Remove-Userprofile -identity 'Test' -verbose
AUSFÜHRLICH: Vorgang "CIM-Instanzen aufzählen" mit den folgenden Parametern durchführen, "'namespaceName' =
root\cimv2,'className' = Win32_Userprofile".
AUSFÜHRLICH: Vorgang "CIM-Instanzen aufzählen" wurde abgeschlossen.
WARNUNG: Profile for identity 'Test' not found.
13034433319
13034433319 13.06.2024 aktualisiert um 09:29:32 Uhr
Goto Top
Du hattest nicht spezifiziert ob es sich um einen lokalen User auf den Maschinen oder Domain-User handelt.
WARNUNG: Profile for identity 'Test' not found.
Wenn es kein lokaler User auf den Maschinen ist sondern ein AD-User bitte auch die Domain vor dem Usernamen angeben!

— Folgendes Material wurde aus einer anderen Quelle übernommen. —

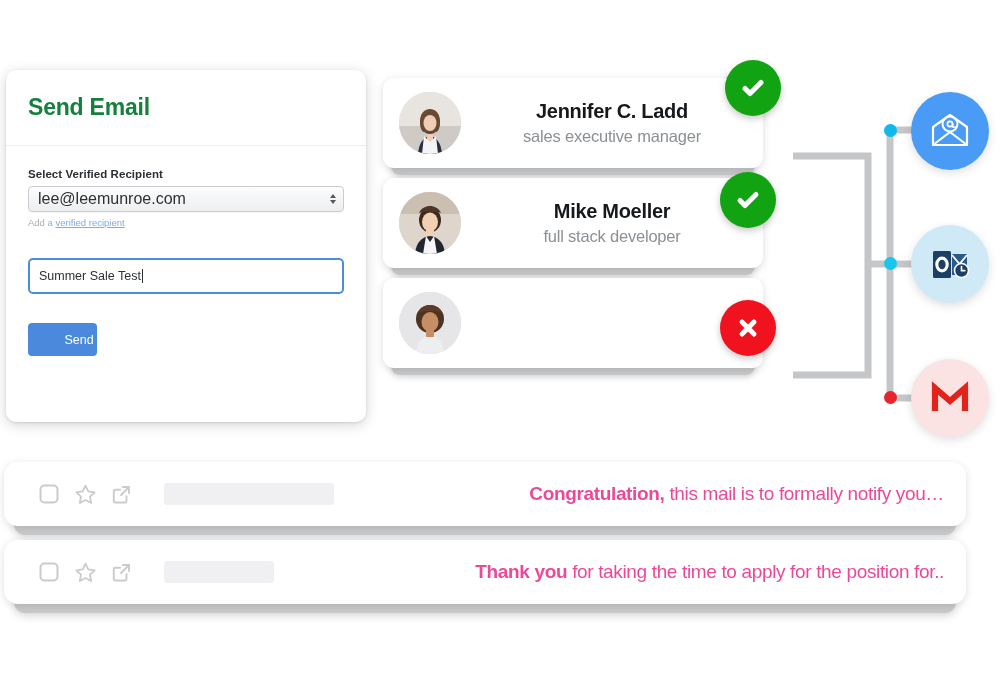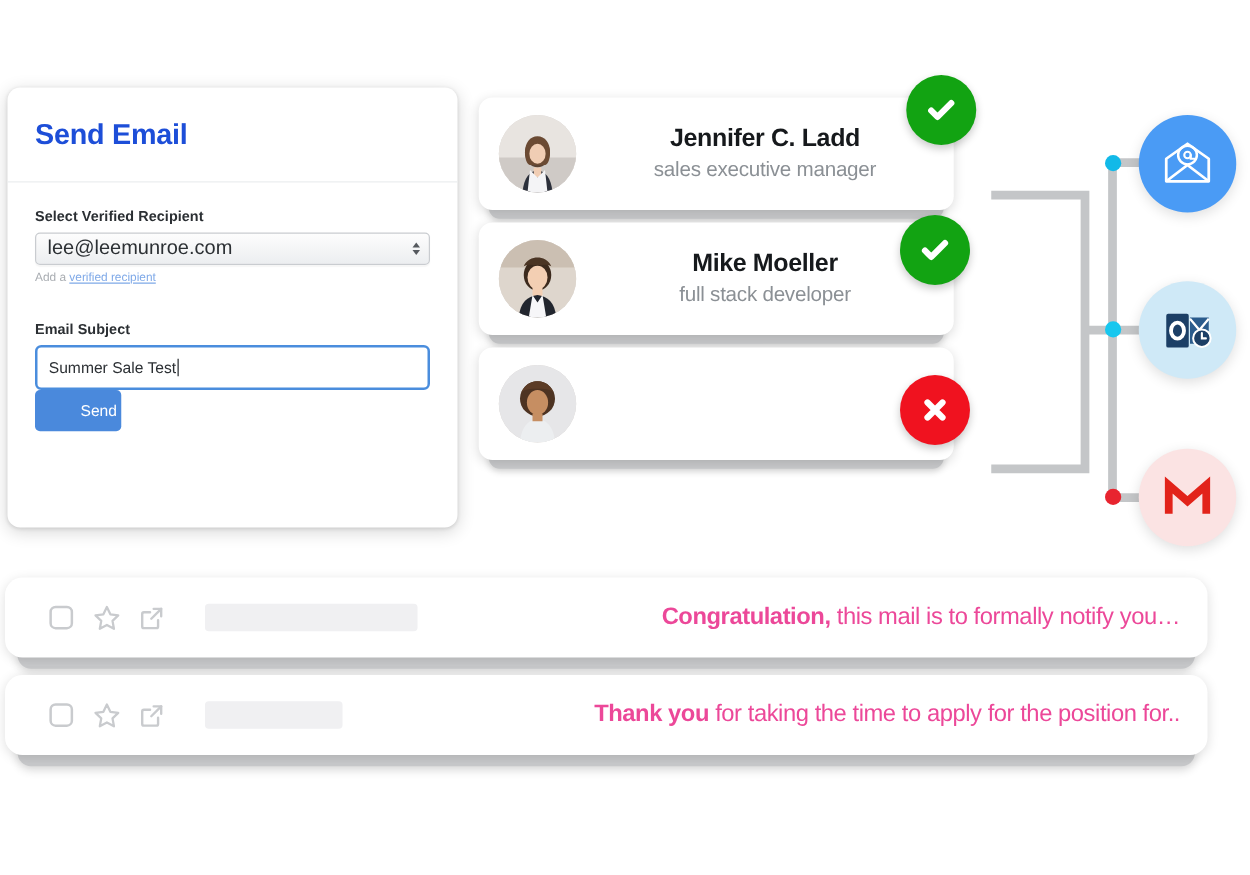"Send Email" #send-email-title { color: #1d4ed8 -> #15803d }
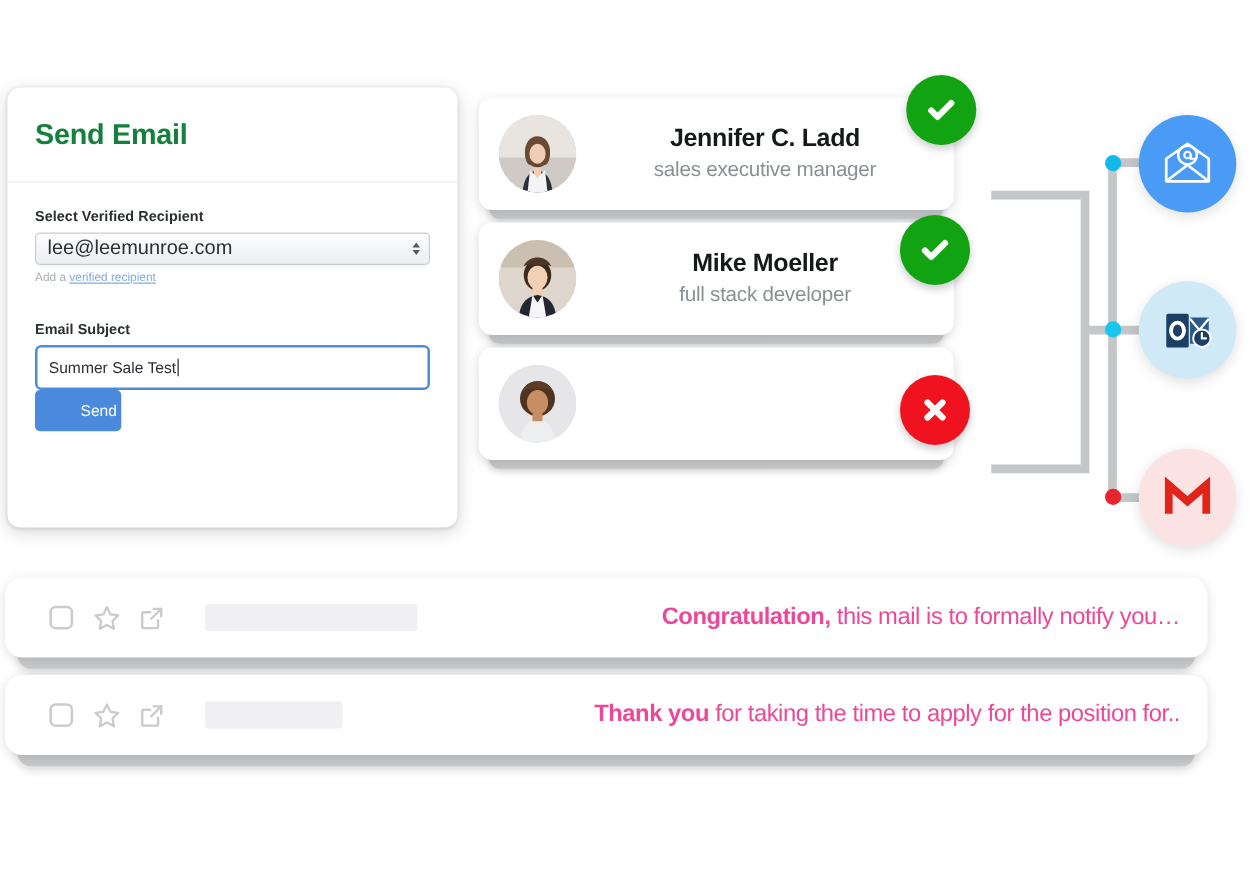"Email Subject" div.field-label { html: <div>Email Subject</div> -> none }
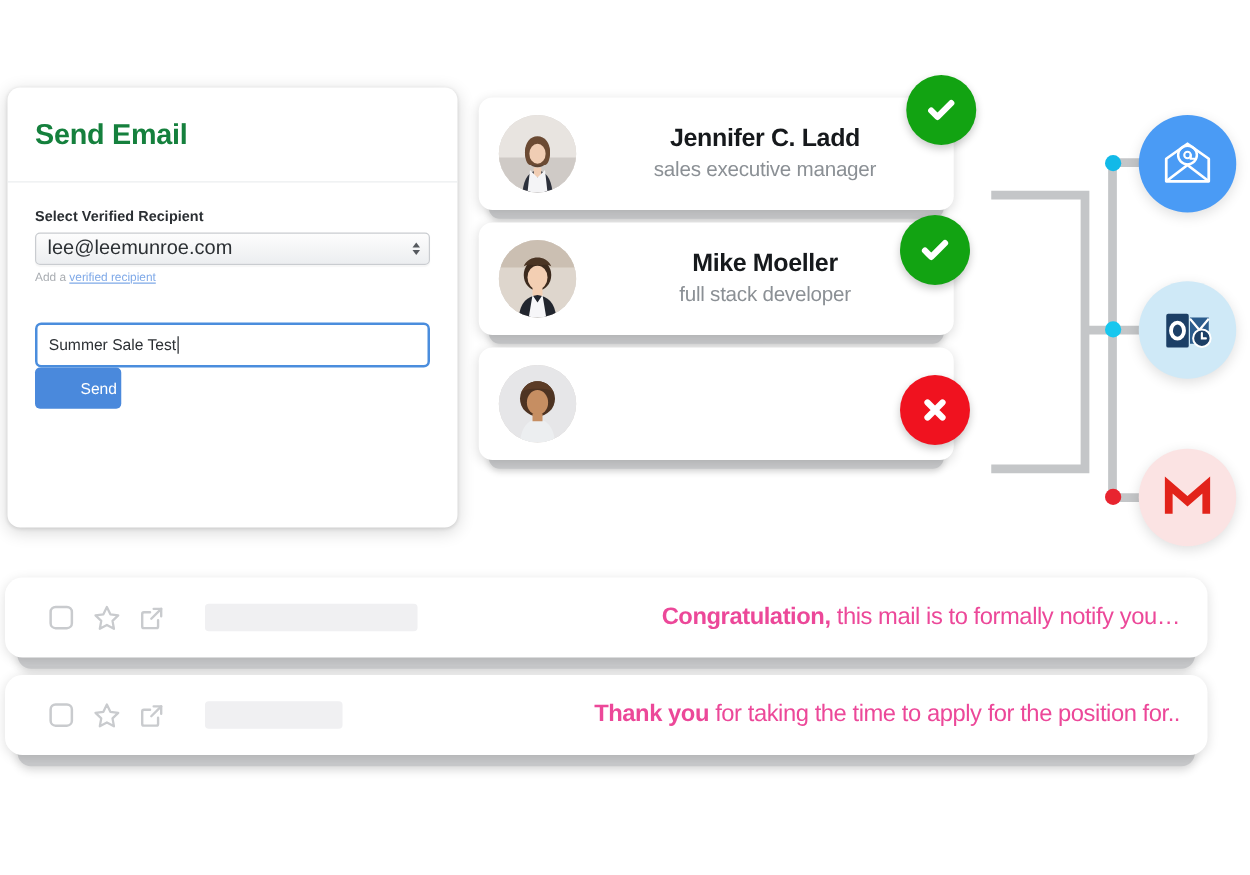"Send" #send-button { margin-top: none -> 29px }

Remove-Userprofile -identity 'DOMAIN\Test' -verbose  
Technoolli
Technoolli 13.06.2024 aktualisiert um 09:32:53 Uhr
Goto Top
Hmm geht irgendwie nicht, also der Vollständigkeit halber, folgendes:

Nutzername ist
Install

Dies ist ein Domain Nutzer Admin Account, dieser muss auf allen Clients und Servern im Netzwerk gelöscht werden.
Das man im Benutzer Ordner den nicht mehr findet.
13034433319
13034433319 13.06.2024 aktualisiert um 09:35:22 Uhr
Goto Top
Läuft hier schon seit ewigen Zeiten einwandfrei als Startskript per GPO auf die Maschinen deployed, du musst es also fehlerhaft angewendet haben.
Technoolli
Technoolli 13.06.2024 aktualisiert um 09:38:30 Uhr
Goto Top
Ok Ich habe es nochmal probiert ohne Domain konnte er den Ordner löschen... liegt wohl daran das ich auf den Test PC gerade das Konto nicht angemeldet habe, hatte es zum testen gelöscht, muss ich erst neu ziehen.
13034433319
13034433319 13.06.2024 aktualisiert um 09:37:59 Uhr
Goto Top
hatte es zum testen gelöscht, muss ich erst neu ziehen.
Jepp, so kann das ja nicht hinhauen, das geht nur wenn der Profileintrag des Users auch noch in der Registry vorhanden ist.
Technoolli
Technoolli 13.06.2024 um 09:38:17 Uhr
Goto Top
Aber kann Ich das wie oben geschrieben auch auf die gesamte Domaine ausweiten ?
13034433319
Lösung 13034433319 13.06.2024 aktualisiert um 09:40:38 Uhr
Goto Top
Zitat von @Technoolli:

Aber kann Ich das wie oben geschrieben auch auf die gesamte Domaine ausweiten ?

Ja sicher steht doch oben schon x mal.

Nimm eine GPO, dort das Skript als Computer-Startskript definieren und auf die gewünschte OU anwenden, das wolltest du ja auch in deinem Beitrag!
Dies möchte Ich gerne per GPO realisieren.